Unite, the UK’s largest union, has launched legal action on behalf of a group of 27 members who were made redundant following the collapse of the Carillion group in January. The legal action is the first taken by a union for affected workers, following the group’s collapse.
Unite’s members were employed by Carillion’s group company Planned Maintenance Engineering Limited on a contract at GCHQ the government’s listening headquarters in Cheltenham, Gloucestershire.
Their company went into compulsory liquidation on 15 January and on 23 January the 80 strong workforce was informed by the liquidators PriceWaterhouseCoopers (PWC) that they faced redundancy, that there was no recognised union and they would be organising the election of employee reps to consult on the proposed redundancies.
The workers were dismissed on 6 February, without consultation and told to claim their redundancy pay from the government’s redundancy payments office. Unite members were then taken on by G4S. As their section of Carillion was in compulsory liquidation, the normal Transfer of Undertakings Protection of Employment (TUPE) regulations did not apply so the workers’ employment and terms and conditions weren’t protected.
Unite Legal Services lodged the claim on behalf of its members in early June, for a failure to comply with the legal obligation to carry out collective consultation before making members redundant. As the company was in compulsory liquidation, Unite has had to apply to the court in order for the claim to proceed and Unite is currently awaiting a response from the Official Receiver in relation to this.
Unite assistant general secretary for legal services, Howard Beckett, said: “Unite is fulfilling its promise of using all avenues including its legal arm to defend our members who are the innocent victims of Carillion’s collapse.
“The complexity of this case, which combines employment law rights and draconian insolvency law requirements, demonstrates why workers need to be part of a union, it would have been simply impossible for individual workers to pursue such a case.
“If our members are successful then once again it is the taxpayers who are going to have to pick up the bill for Carillion’s failings. This again underlines that the outsourcing model is broken beyond repair and needs to be scrapped.”
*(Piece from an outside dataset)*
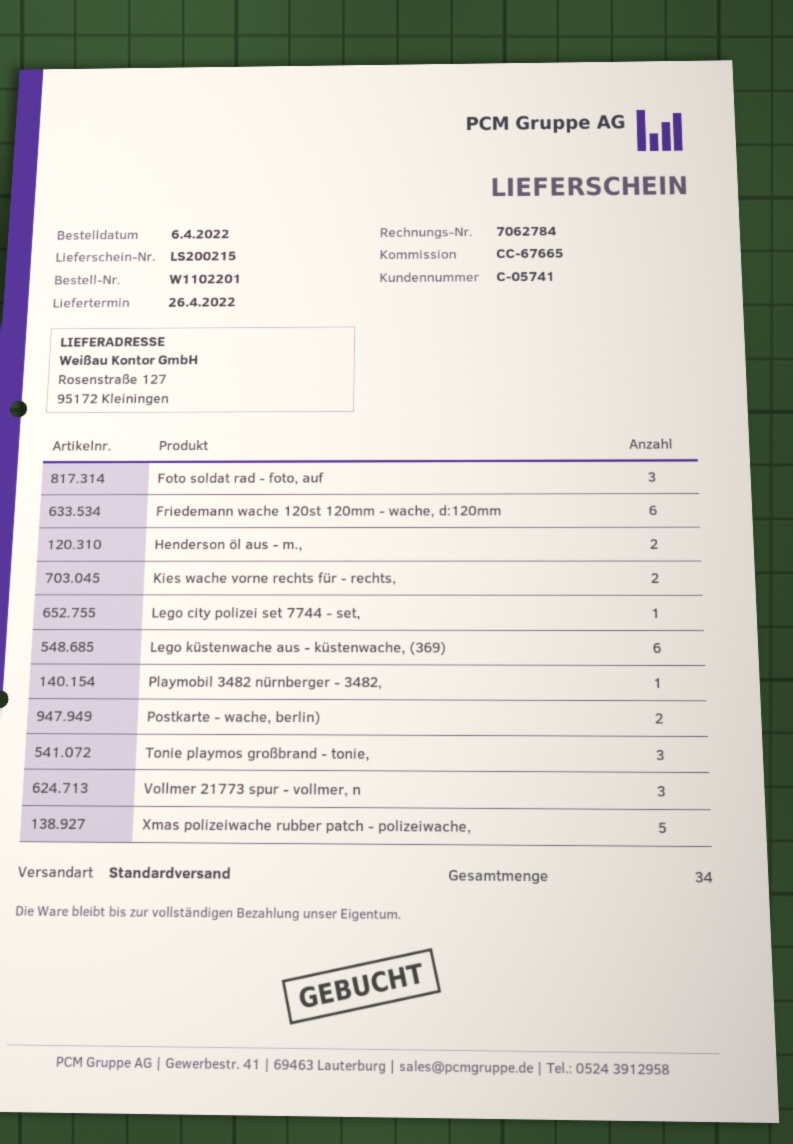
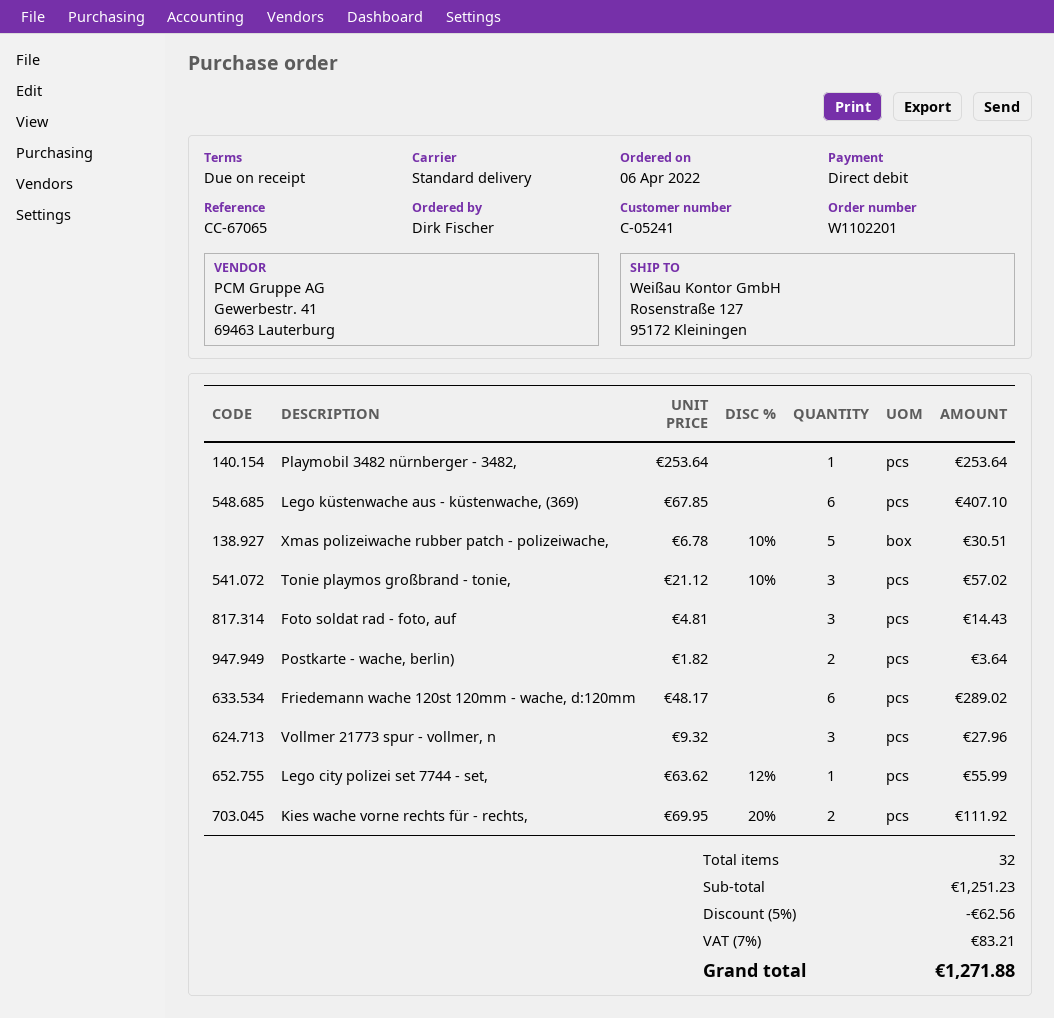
customer number: C-05741 -> C-05241
reference: CC-67665 -> CC-67065
Henderson öl aus - m.,: 2 -> none
total quantity: 34 -> 32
The claim is against the Carillion employing company, but the tribunal judge has also added in the Secretary of State of Business, Energy and Industrial Strategy (BEIS) as an additional respondent to the claim as it is their agency, the Insolvency Service, which will have to pay the members if the claim is successful.
If successful the workers can each be awarded up to 90 days’ pay, however as Carillion is in liquidation this would be paid by the Insolvency Service in the form of unpaid wages and would be capped at 8 weeks and a maximum weekly amount of £489.
It remains unclear whether Carillion/PWC will seek to defend the claim, which will simply increase their legal bills and further reduce the amount of money Carillion’s creditors will receive.